Don’t go scaring yourself over nothing, Carly Beth. Haven’t you made a big enough fool of yourself today?

“Thanks for showing it to me, Mom,” she said awkwardly, pulling her eyes away. She forced a smile. “Two heads are better than one, right?”

“Right,” Mrs. Caldwell agreed brightly. “Incidentally, Carly Beth, your duck costume is all ready. I put it on your bed.”

“Huh? Duck costume?”

“You saw a duck costume at the mall, remember?” Mrs. Caldwell carefully placed the sculpted head on the mantel. “The one with all the feathers and everything. You thought it would be funny to be a duck this Halloween? So I made you a duck costume.”

“Oh. Right,” Carly Beth said, her mind spinning. Do I really want to be a stupid duck this Halloween? she thought. “I’ll go up and take a look at it, Mom. Thanks.”

Carly Beth had forgotten all about the duck costume. I don’t want to be cute this Halloween, she thought as she climbed the stairs to her room. I want to be scary.

She had seen some really scary-looking masks in the window of a new party store that had opened a few blocks from school. One of them, she knew, would be perfect.

But now she’d have to walk around in feathers and have everyone quack at her and make fun of her.

It wasn’t fair. Why did her mother have to listen to every word she said?

Just because Carly Beth had admired a duck costume in a store didn’t mean she wanted to be a stupid duck for Halloween!

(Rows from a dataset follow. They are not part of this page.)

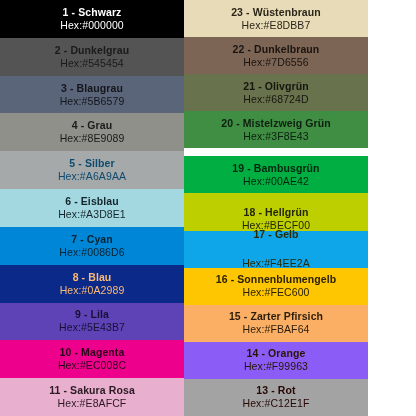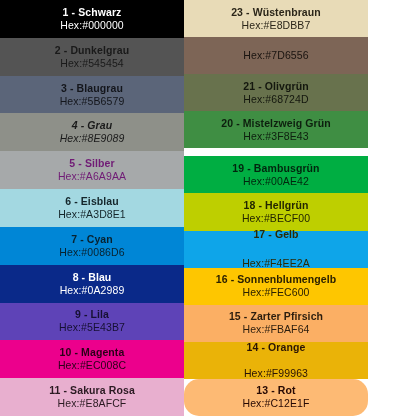--- a/index.html
+++ b/index.html
@@ -107,6 +107,7 @@
         <div class="swatch-hex">Hex:#E8DBB7</div>
       </div>
       <div class="swatch" style="background-color: rgb(125, 101, 86); color: rgb(26, 20, 16);">
+        <div class="swatch-name">22 - Dunkelbraun</div>
         <div class="swatch-hex">Hex:#7D6556</div>
       </div>
       <div class="swatch" style="background-color: rgb(104, 114, 77); color: rgb(20, 23, 14);">

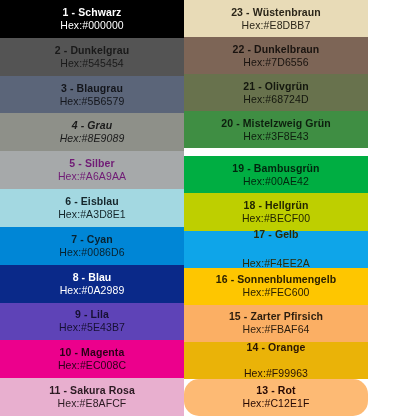--- a/index.html
+++ b/index.html
@@ -68,7 +68,7 @@
         <div class="swatch-name">3 - Blaugrau</div>
         <div class="swatch-hex">Hex:#5B6579</div>
       </div>
-      <div class="swatch" style="background-color: rgb(142, 144, 137); color: rgb(26, 26, 26); font-style: italic;">
+      <div class="swatch" style="background-color: rgb(142, 144, 137); color: rgb(26, 26, 26);">
         <div class="swatch-name">4 - Grau</div>
         <div class="swatch-hex">Hex:#8E9089</div>
       </div>

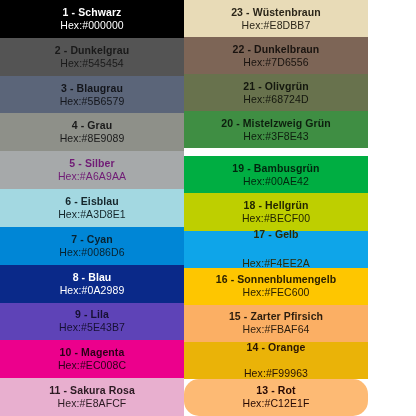--- a/index.html
+++ b/index.html
@@ -72,7 +72,7 @@
         <div class="swatch-name">4 - Grau</div>
         <div class="swatch-hex">Hex:#8E9089</div>
       </div>
-      <div class="swatch" style="background-color: rgb(166, 169, 170); color: #701a75;">
+      <div class="swatch" style="background-color: rgb(166, 169, 170); color: #0c4a6e;">
         <div class="swatch-name">5 - Silber</div>
         <div class="swatch-hex">Hex:#A6A9AA</div>
       </div>

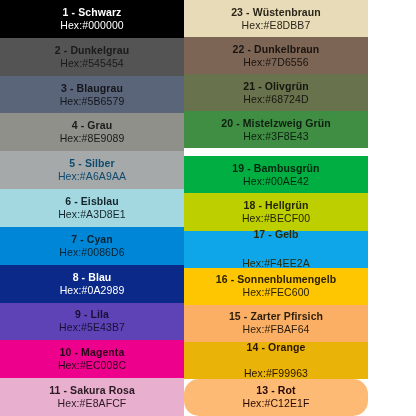--- a/index.html
+++ b/index.html
@@ -122,7 +122,7 @@
         <div class="swatch-name">19 - Bambusgrün</div>
         <div class="swatch-hex">Hex:#00AE42</div>
       </div>
-      <div class="swatch" style="background-color: rgb(190, 207, 0); color: rgb(35, 38, 0);">
+      <div class="swatch" style="background-color: rgb(190, 207, 0); color: rgb(35, 38, 0); justify-content: flex-end;">
         <div class="swatch-name">18 - Hellgrün</div>
         <div class="swatch-hex">Hex:#BECF00</div>
       </div>

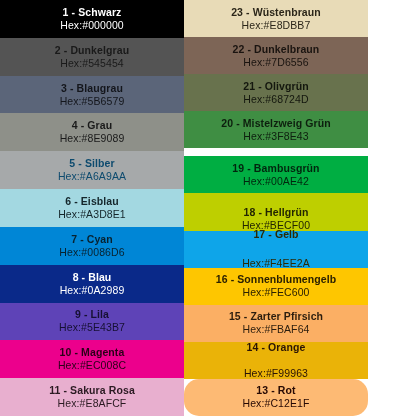--- a/index.html
+++ b/index.html
@@ -84,7 +84,7 @@
         <div class="swatch-name">7 - Cyan</div>
         <div class="swatch-hex">Hex:#0086D6</div>
       </div>
-      <div class="swatch" style="background-color: rgb(10, 41, 137); color: #ffffff;">
+      <div class="swatch" style="background-color: rgb(10, 41, 137); color: #fdba74;">
         <div class="swatch-name">8 - Blau</div>
         <div class="swatch-hex">Hex:#0A2989</div>
       </div>

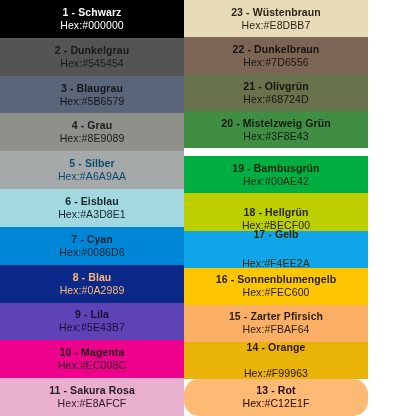--- a/index.html
+++ b/index.html
@@ -138,7 +138,7 @@
         <div class="swatch-name">15 - Zarter Pfirsich</div>
         <div class="swatch-hex">Hex:#FBAF64</div>
       </div>
-      <div class="swatch" style="background-color: #eab308; color: rgb(43, 20, 5); justify-content: space-between;">
+      <div class="swatch" style="background-color: #8b5cf6; color: rgb(43, 20, 5);">
         <div class="swatch-name">14 - Orange</div>
         <div class="swatch-hex">Hex:#F99963</div>
       </div>

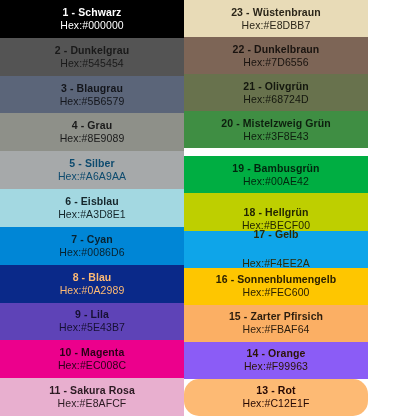--- a/index.html
+++ b/index.html
@@ -142,7 +142,7 @@
         <div class="swatch-name">14 - Orange</div>
         <div class="swatch-hex">Hex:#F99963</div>
       </div>
-      <div class="swatch" style="background-color: #fdba74; color: rgb(38, 9, 4); border-radius: 15px;">
+      <div class="swatch" style="background-color: #a3a3a3; color: rgb(38, 9, 4);">
         <div class="swatch-name">13 - Rot</div>
         <div class="swatch-hex">Hex:#C12E1F</div>
       </div>

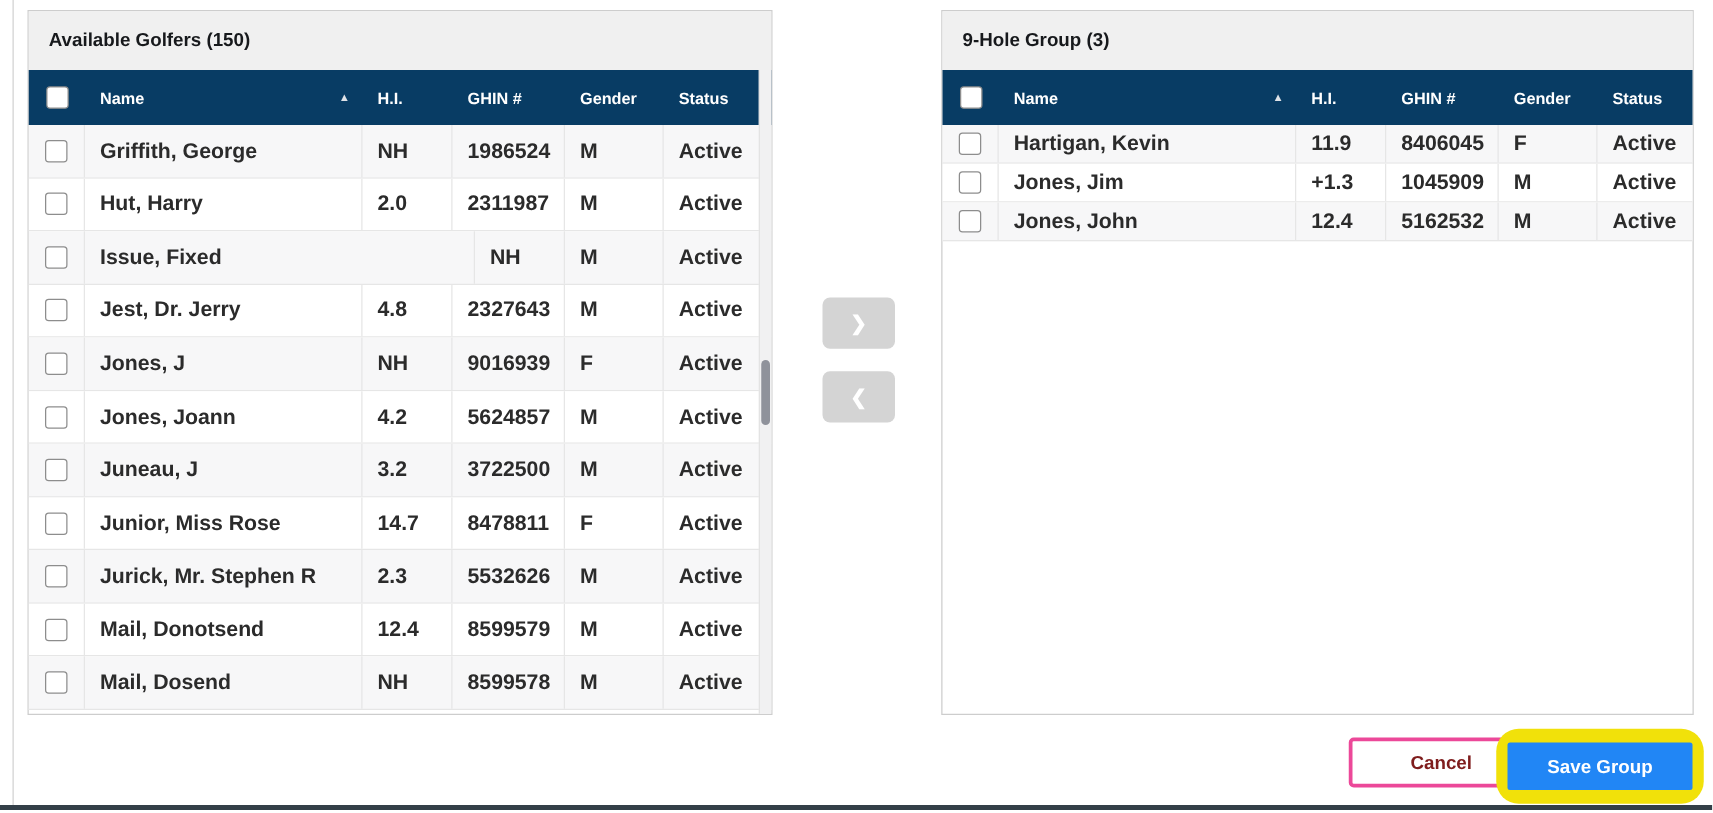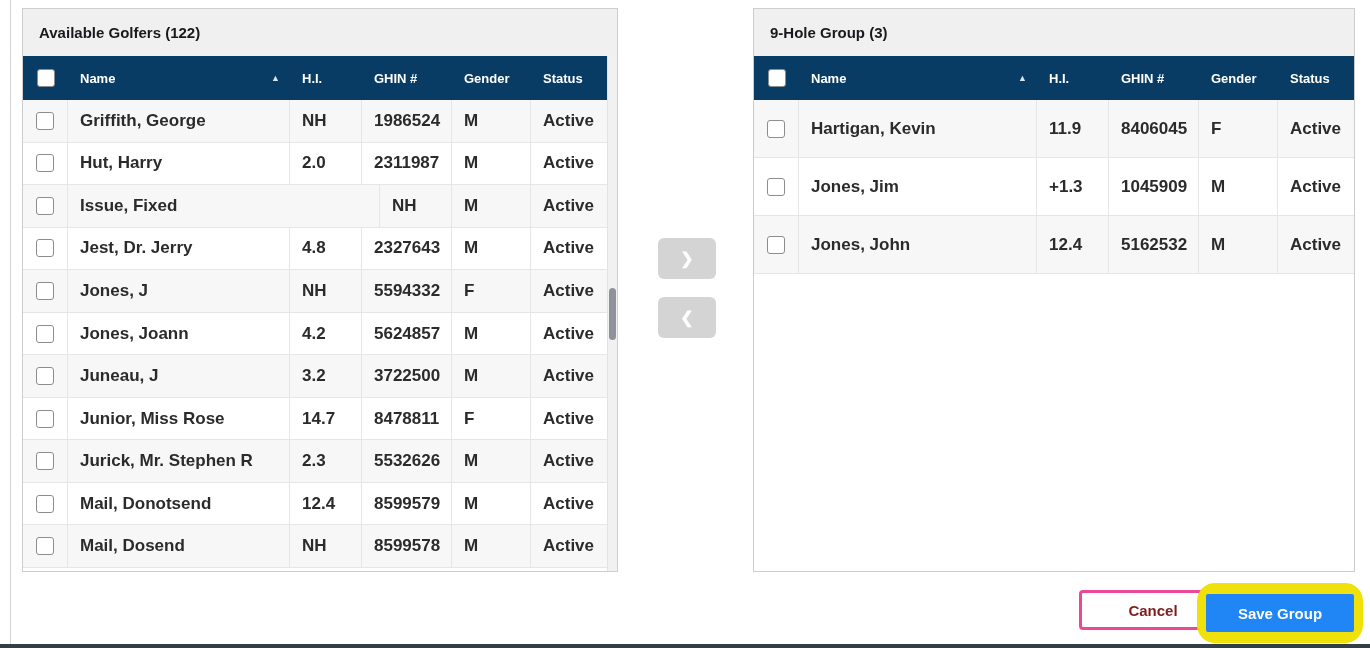--- a/index.html
+++ b/index.html
@@ -68,7 +68,7 @@
   <div class="modal-edge-left"></div>
 
   <div class="panel" id="left-panel">
-    <div class="panel-title">Available Golfers (122)</div>
+    <div class="panel-title">Available Golfers (150)</div>
     <div class="thead">
       <div class="c c-check">
         <div class="cb"></div>

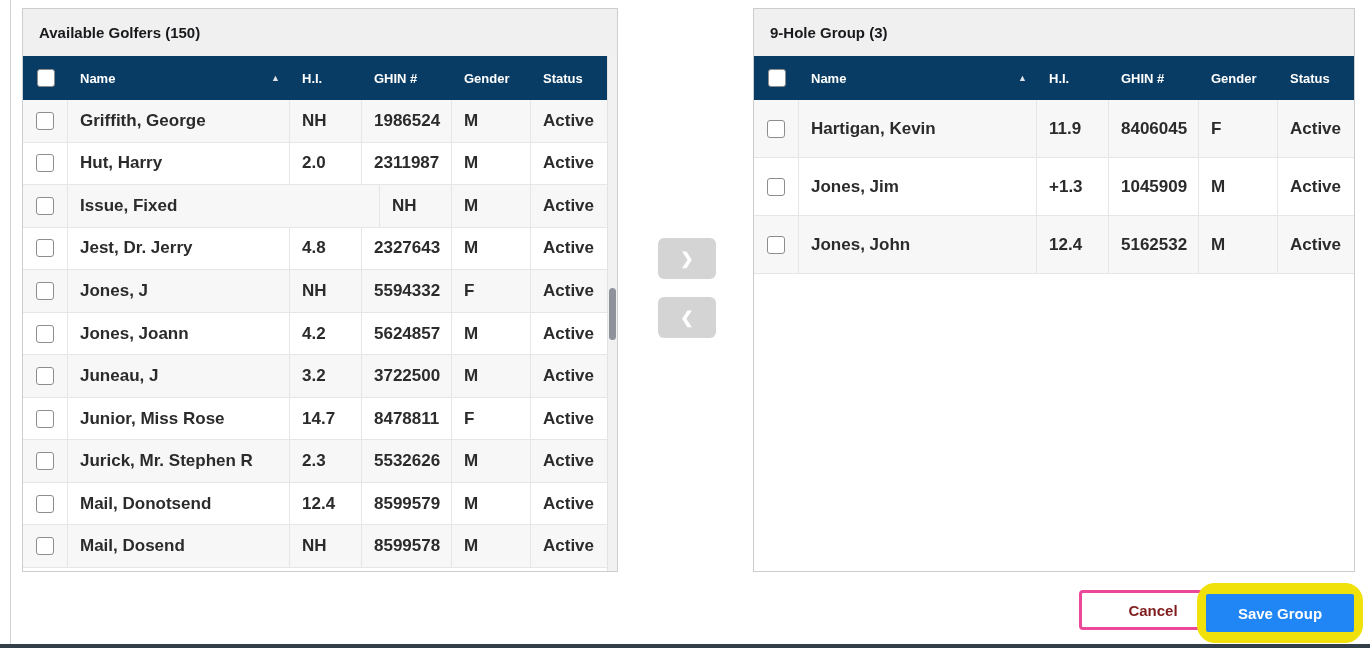--- a/index.html
+++ b/index.html
@@ -24,7 +24,7 @@
           font-size:17px; font-weight:700; color:#2b2b2b; background:#fff; }
   .trow.odd { background:#f7f7f8; }
   #left-panel  .trow { height:42.55px; }
-  #right-panel .trow { height:58px; }
+  #right-panel .trow { height:31px; }
 
   .c { display:flex; align-items:center; padding-left:12px; border-right:1px solid #e6e6e6; }
   .thead .c, .trow .c { height:100%; }

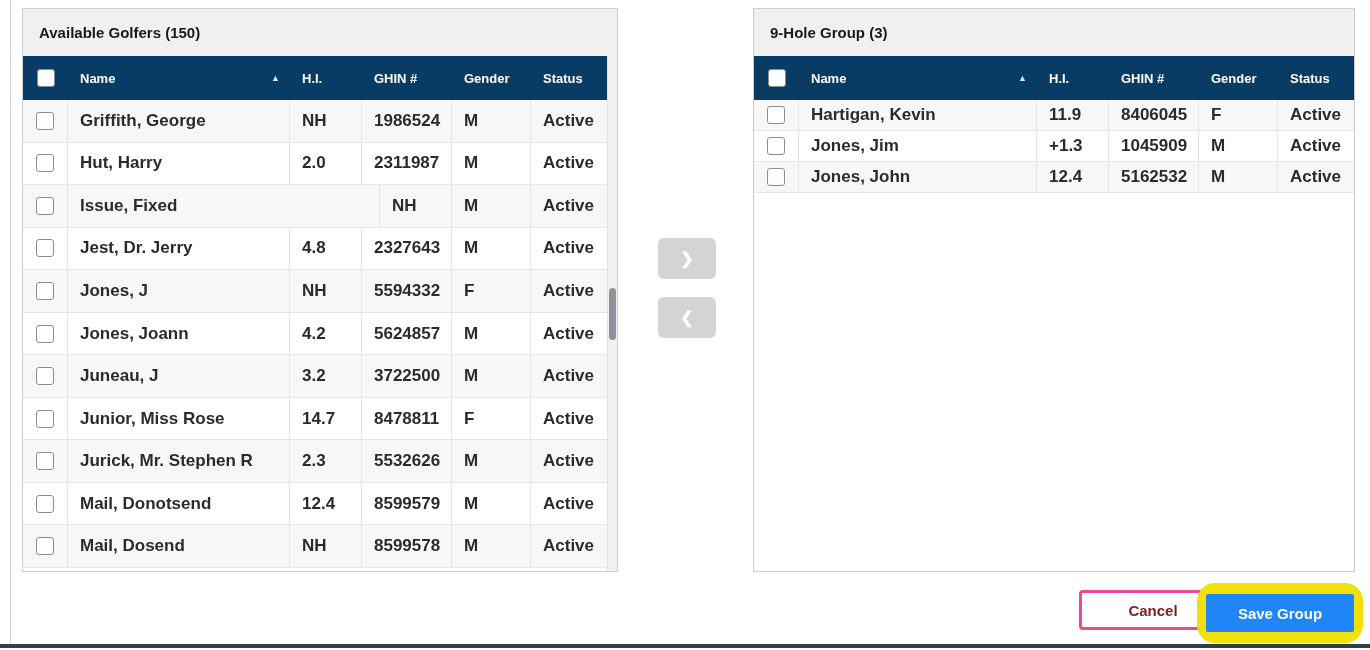--- a/index.html
+++ b/index.html
@@ -128,7 +128,7 @@
           </div>
           <div class="c c-name">Jones, J</div>
           <div class="c c-hi">NH</div>
-          <div class="c c-ghin">5594332</div>
+          <div class="c c-ghin">9016939</div>
           <div class="c c-gender">F</div>
           <div class="c c-status">Active</div>
         </div>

Carly Beth hesitated outside her bedroom. The door had been pulled closed for some reason. She never closed the door.

She listened carefully. She thought she heard someone breathing on the other side of the door. Someone or something.

The breathing grew louder.

Carly Beth pressed an ear to the door.

What was in her room?

There was only one way to find out.

Carly Beth pulled open the door—and uttered a startled cry.